7. Write a program that reads all words in a file and prints out how often each word occurred. Use a TreeMap<String, Integer>.
8. Write a program that reads all words in a file and prints out on which line(s) each of them occurred. Use a map from strings to sets.
9. You can update the counter in a map of counters as
Click here to view code image
counts.merge(word, 1, Integer::sum);
Do the same without the merge method, (a) by using contains, (b) by using get and a null check, (c) by using getOrDefault, (d) by using putIfAbsent.
10. Implement Dijkstra’s algorithm to find the shortest paths in a network of cities, some of which are connected by roads. (For a description, check out your favorite book on algorithms or the Wikipedia article.) Use a helper class Neighbor that stores the name of a neighboring city and the distance. Represent the graph as a map from cities to sets of neighbors. Use a PriorityQueue<Neighbor> in the algorithm.
11. Write a program that reads a sentence into an array list. Then, using Collections.shuffle, shuffle all but the first and last word, without copying the words into another collection.
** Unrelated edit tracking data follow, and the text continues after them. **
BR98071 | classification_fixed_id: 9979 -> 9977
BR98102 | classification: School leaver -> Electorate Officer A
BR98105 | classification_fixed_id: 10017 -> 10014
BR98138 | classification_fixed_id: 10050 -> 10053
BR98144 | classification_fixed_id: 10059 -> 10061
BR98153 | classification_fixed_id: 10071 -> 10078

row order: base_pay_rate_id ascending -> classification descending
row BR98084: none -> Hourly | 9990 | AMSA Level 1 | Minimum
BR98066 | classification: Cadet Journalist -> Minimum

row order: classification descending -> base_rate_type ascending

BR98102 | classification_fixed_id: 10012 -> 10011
12. Using Collections.shuffle, write a program that reads a sentence, shuffles the words, and prints the result. Fix the capitalization of the initial word and the punctuation of the last word (before and after the shuffle). Hint: Don’t shuffle the words.
13. The LinkedHashMap calls the method removeEldestEntry whenever a new element is inserted. Implement a subclass Cache that limits the map to a given size provided in the constructor.
14. Write a method that produces an immutable list view of the numbers from 0 to n, without actually storing the numbers.
15. Generalize the preceding exercise to an arbitrary IntFunction. Note that the result is an infinite collection, so certain methods (such as size and toArray) should throw an UnsupportedOperationException.
16. Improve the implementation of the preceding exercise by caching the last 100 computed function values.
17. Demonstrate how a checked view can give an accurate error report for a cause of heap pollution.
18. The Collections class has static variables EMPTY_LIST, EMPTY_MAP, and EMPTY_SET. Why are they not as useful as the emptyList, emptyMap, and emptySet methods?